Could you set down every entry exactly as it appears?

Front-end code change data
=== Section Start ===
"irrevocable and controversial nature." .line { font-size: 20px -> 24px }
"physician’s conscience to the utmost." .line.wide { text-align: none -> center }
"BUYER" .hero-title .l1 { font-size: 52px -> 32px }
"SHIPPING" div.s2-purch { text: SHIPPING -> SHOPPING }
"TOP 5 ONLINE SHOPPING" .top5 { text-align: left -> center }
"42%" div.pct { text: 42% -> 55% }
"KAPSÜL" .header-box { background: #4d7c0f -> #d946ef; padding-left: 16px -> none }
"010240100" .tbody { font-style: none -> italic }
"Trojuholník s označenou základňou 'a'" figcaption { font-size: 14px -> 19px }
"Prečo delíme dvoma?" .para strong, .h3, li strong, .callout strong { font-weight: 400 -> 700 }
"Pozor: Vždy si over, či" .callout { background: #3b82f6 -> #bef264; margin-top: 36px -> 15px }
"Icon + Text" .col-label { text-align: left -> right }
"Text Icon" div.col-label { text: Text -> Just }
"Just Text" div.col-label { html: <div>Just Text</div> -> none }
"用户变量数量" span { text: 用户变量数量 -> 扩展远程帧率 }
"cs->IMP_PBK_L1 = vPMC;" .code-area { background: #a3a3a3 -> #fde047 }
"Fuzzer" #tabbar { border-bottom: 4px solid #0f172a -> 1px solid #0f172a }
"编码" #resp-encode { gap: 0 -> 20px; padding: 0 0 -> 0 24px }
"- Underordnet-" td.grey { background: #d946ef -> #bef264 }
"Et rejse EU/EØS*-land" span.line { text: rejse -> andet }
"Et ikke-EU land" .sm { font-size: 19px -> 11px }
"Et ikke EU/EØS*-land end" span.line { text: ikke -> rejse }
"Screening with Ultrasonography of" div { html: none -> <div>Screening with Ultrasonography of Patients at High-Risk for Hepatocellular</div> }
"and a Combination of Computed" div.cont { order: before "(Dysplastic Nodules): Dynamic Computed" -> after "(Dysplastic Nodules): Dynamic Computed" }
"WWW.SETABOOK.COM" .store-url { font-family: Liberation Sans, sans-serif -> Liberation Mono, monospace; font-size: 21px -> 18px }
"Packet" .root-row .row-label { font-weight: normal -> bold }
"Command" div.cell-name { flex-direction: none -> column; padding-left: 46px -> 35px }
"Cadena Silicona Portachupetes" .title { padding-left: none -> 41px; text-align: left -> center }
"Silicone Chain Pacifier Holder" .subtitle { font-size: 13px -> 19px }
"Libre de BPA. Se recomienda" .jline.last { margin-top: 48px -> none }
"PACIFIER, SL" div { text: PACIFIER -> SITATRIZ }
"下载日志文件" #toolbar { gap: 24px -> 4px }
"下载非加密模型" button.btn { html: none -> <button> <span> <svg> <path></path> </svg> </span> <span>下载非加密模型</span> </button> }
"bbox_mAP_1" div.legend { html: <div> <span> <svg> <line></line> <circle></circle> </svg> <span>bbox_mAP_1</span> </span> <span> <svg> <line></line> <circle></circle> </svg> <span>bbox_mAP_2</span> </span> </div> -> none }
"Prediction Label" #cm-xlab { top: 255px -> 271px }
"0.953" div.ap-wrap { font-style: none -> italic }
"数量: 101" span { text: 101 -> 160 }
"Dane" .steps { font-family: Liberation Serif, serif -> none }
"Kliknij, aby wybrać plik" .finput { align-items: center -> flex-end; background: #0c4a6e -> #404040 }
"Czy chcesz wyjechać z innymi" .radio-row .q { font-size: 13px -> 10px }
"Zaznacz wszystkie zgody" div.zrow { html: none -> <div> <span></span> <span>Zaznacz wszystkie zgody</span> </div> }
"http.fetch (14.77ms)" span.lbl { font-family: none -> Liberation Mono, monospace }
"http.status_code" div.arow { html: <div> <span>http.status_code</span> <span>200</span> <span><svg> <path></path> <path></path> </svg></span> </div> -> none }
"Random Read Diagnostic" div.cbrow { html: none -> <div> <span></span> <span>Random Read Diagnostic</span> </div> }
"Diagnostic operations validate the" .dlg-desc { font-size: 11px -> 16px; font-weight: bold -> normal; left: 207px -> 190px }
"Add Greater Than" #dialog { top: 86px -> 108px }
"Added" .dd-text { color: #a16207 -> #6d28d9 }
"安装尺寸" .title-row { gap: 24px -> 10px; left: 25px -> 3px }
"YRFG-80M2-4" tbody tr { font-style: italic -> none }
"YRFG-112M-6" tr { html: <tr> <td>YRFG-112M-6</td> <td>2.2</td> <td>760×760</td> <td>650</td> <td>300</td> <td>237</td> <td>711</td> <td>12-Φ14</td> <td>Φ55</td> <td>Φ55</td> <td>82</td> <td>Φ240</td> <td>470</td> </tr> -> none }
=== Section End ===
Your response -
"irrevocable and controversial nature." .line { font-size: 20px -> 24px }
"physician’s conscience to the utmost." .line.wide { text-align: none -> center }
"BUYER" .hero-title .l1 { font-size: 52px -> 32px }
"SHIPPING" div.s2-purch { text: SHIPPING -> SHOPPING }
"TOP 5 ONLINE SHOPPING" .top5 { text-align: left -> center }
"42%" div.pct { text: 42% -> 55% }
"KAPSÜL" .header-box { background: #4d7c0f -> #d946ef; padding-left: 16px -> none }
"010240100" .tbody { font-style: none -> italic }
"Trojuholník s označenou základňou 'a'" figcaption { font-size: 14px -> 19px }
"Prečo delíme dvoma?" .para strong, .h3, li strong, .callout strong { font-weight: 400 -> 700 }
"Pozor: Vždy si over, či" .callout { background: #3b82f6 -> #bef264; margin-top: 36px -> 15px }
"Icon + Text" .col-label { text-align: left -> right }
"Text Icon" div.col-label { text: Text -> Just }
"Just Text" div.col-label { html: <div>Just Text</div> -> none }
"用户变量数量" span { text: 用户变量数量 -> 扩展远程帧率 }
"cs->IMP_PBK_L1 = vPMC;" .code-area { background: #a3a3a3 -> #fde047 }
"Fuzzer" #tabbar { border-bottom: 4px solid #0f172a -> 1px solid #0f172a }
"编码" #resp-encode { gap: 0 -> 20px; padding: 0 0 -> 0 24px }
"- Underordnet-" td.grey { background: #d946ef -> #bef264 }
"Et rejse EU/EØS*-land" span.line { text: rejse -> andet }
"Et ikke-EU land" .sm { font-size: 19px -> 11px }
"Et ikke EU/EØS*-land end" span.line { text: ikke -> rejse }
"Screening with Ultrasonography of" div { html: none -> <div>Screening with Ultrasonography of Patients at High-Risk for Hepatocellular</div> }
"and a Combination of Computed" div.cont { order: before "(Dysplastic Nodules): Dynamic Computed" -> after "(Dysplastic Nodules): Dynamic Computed" }
"WWW.SETABOOK.COM" .store-url { font-family: Liberation Sans, sans-serif -> Liberation Mono, monospace; font-size: 21px -> 18px }
"Packet" .root-row .row-label { font-weight: normal -> bold }
"Command" div.cell-name { flex-direction: none -> column; padding-left: 46px -> 35px }
"Cadena Silicona Portachupetes" .title { padding-left: none -> 41px; text-align: left -> center }
"Silicone Chain Pacifier Holder" .subtitle { font-size: 13px -> 19px }
"Libre de BPA. Se recomienda" .jline.last { margin-top: 48px -> none }
"PACIFIER, SL" div { text: PACIFIER -> SITATRIZ }
"下载日志文件" #toolbar { gap: 24px -> 4px }
"下载非加密模型" button.btn { html: none -> <button> <span> <svg> <path></path> </svg> </span> <span>下载非加密模型</span> </button> }
"bbox_mAP_1" div.legend { html: <div> <span> <svg> <line></line> <circle></circle> </svg> <span>bbox_mAP_1</span> </span> <span> <svg> <line></line> <circle></circle> </svg> <span>bbox_mAP_2</span> </span> </div> -> none }
"Prediction Label" #cm-xlab { top: 255px -> 271px }
"0.953" div.ap-wrap { font-style: none -> italic }
"数量: 101" span { text: 101 -> 160 }
"Dane" .steps { font-family: Liberation Serif, serif -> none }
"Kliknij, aby wybrać plik" .finput { align-items: center -> flex-end; background: #0c4a6e -> #404040 }
"Czy chcesz wyjechać z innymi" .radio-row .q { font-size: 13px -> 10px }
"Zaznacz wszystkie zgody" div.zrow { html: none -> <div> <span></span> <span>Zaznacz wszystkie zgody</span> </div> }
"http.fetch (14.77ms)" span.lbl { font-family: none -> Liberation Mono, monospace }
"http.status_code" div.arow { html: <div> <span>http.status_code</span> <span>200</span> <span><svg> <path></path> <path></path> </svg></span> </div> -> none }
"Random Read Diagnostic" div.cbrow { html: none -> <div> <span></span> <span>Random Read Diagnostic</span> </div> }
"Diagnostic operations validate the" .dlg-desc { font-size: 11px -> 16px; font-weight: bold -> normal; left: 207px -> 190px }
"Add Greater Than" #dialog { top: 86px -> 108px }
"Added" .dd-text { color: #a16207 -> #6d28d9 }
"安装尺寸" .title-row { gap: 24px -> 10px; left: 25px -> 3px }
"YRFG-80M2-4" tbody tr { font-style: italic -> none }
"YRFG-112M-6" tr { html: <tr> <td>YRFG-112M-6</td> <td>2.2</td> <td>760×760</td> <td>650</td> <td>300</td> <td>237</td> <td>711</td> <td>12-Φ14</td> <td>Φ55</td> <td>Φ55</td> <td>82</td> <td>Φ240</td> <td>470</td> </tr> -> none }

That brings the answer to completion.